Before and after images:
══════════════════════════════
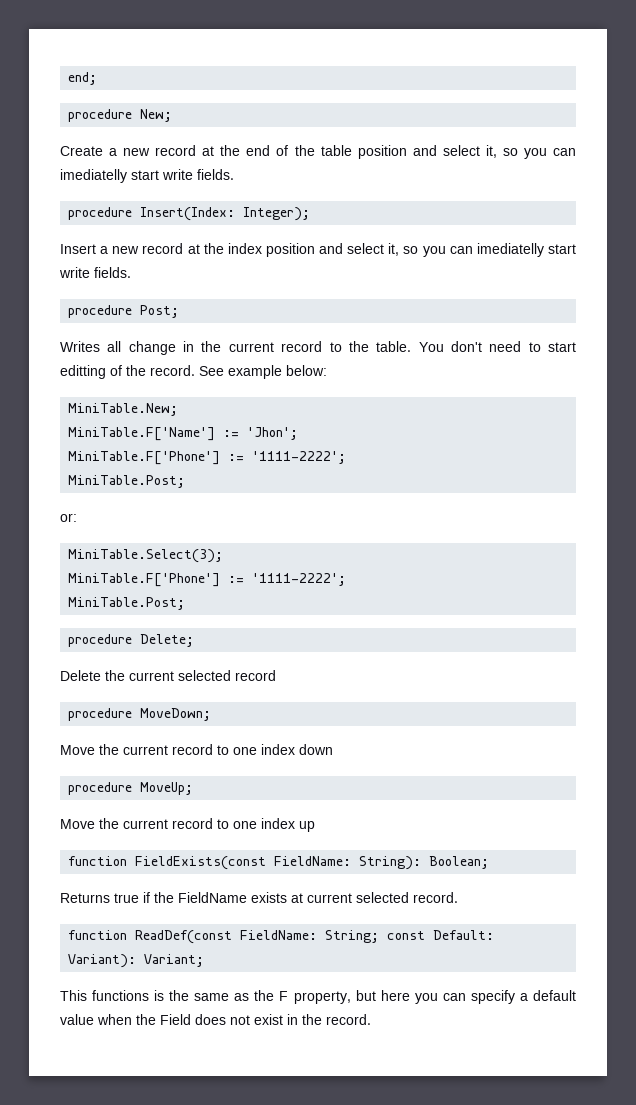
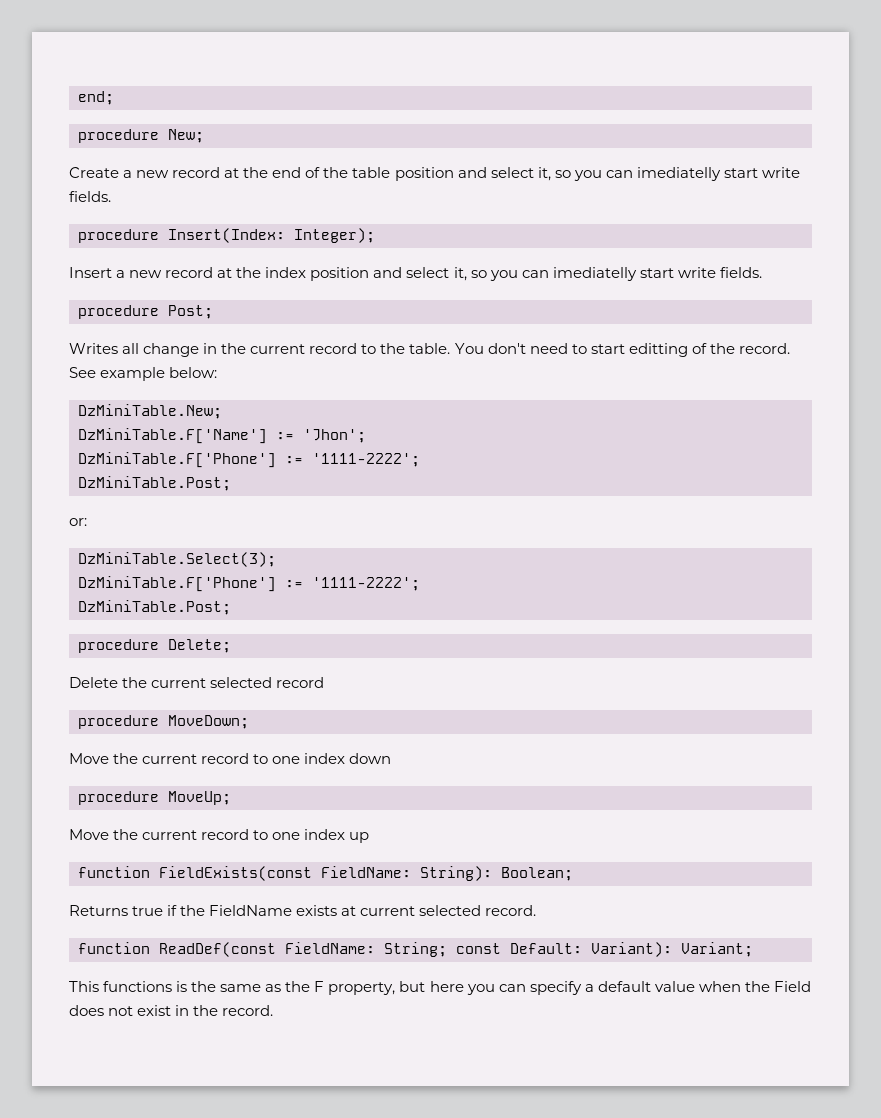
[68,403,179,416] [68,427,216,441] MiniTable.New; // MiniTable.F['Name'] -> [78,404,222,419] [78,428,267,444] DzMiniTable.New; // DzMiniTable.F['Name']
[68,451,347,465] [68,475,186,488] MiniTable.F['Phone'] := '1111-2222'; // MiniTable.Post; -> [78,452,420,468] [78,476,231,491] DzMiniTable.F['Phone'] := '1111-2222'; // DzMiniTable.Post;
[68,549,224,563] [68,573,347,587] [68,597,186,610] MiniTable.Select(3); // MiniTable.F['Phone'] := '1111-2222'; // MiniTable.Post; -> [78,552,276,567] [78,576,420,592] [78,600,231,615] DzMiniTable.Select(3); // DzMiniTable.F['Phone'] := '1111-2222'; // DzMiniTable.Post;

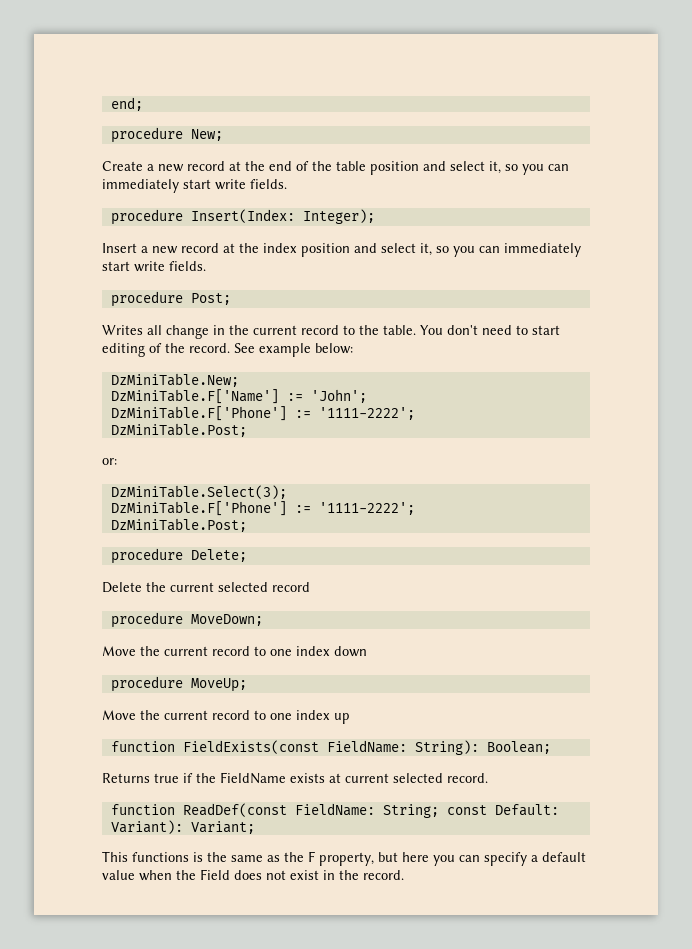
[636,167,721,181] imediatelly -> [102,179,179,193] immediately
[552,267,637,281] imediatelly -> [504,243,581,257] immediately
[628,343,688,357] editting -> [102,343,145,357] editing
[303,429,366,443] 'Jhon'; -> [310,389,367,403] 'John';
══════════════════════════════
For this exercise, output exactly the lines above from the line with "[68,451,347,465] [68,475,186,488] MiniTable.F['Phone']" to the line with "[68,549,224,563] [68,573,347,587] [68,597,186,610]", counting both, and leave out the rest.

[68,451,347,465] [68,475,186,488] MiniTable.F['Phone'] := '1111-2222'; // MiniTable.Post; -> [78,452,420,468] [78,476,231,491] DzMiniTable.F['Phone'] := '1111-2222'; // DzMiniTable.Post;
[68,549,224,563] [68,573,347,587] [68,597,186,610] MiniTable.Select(3); // MiniTable.F['Phone'] := '1111-2222'; // MiniTable.Post; -> [78,552,276,567] [78,576,420,592] [78,600,231,615] DzMiniTable.Select(3); // DzMiniTable.F['Phone'] := '1111-2222'; // DzMiniTable.Post;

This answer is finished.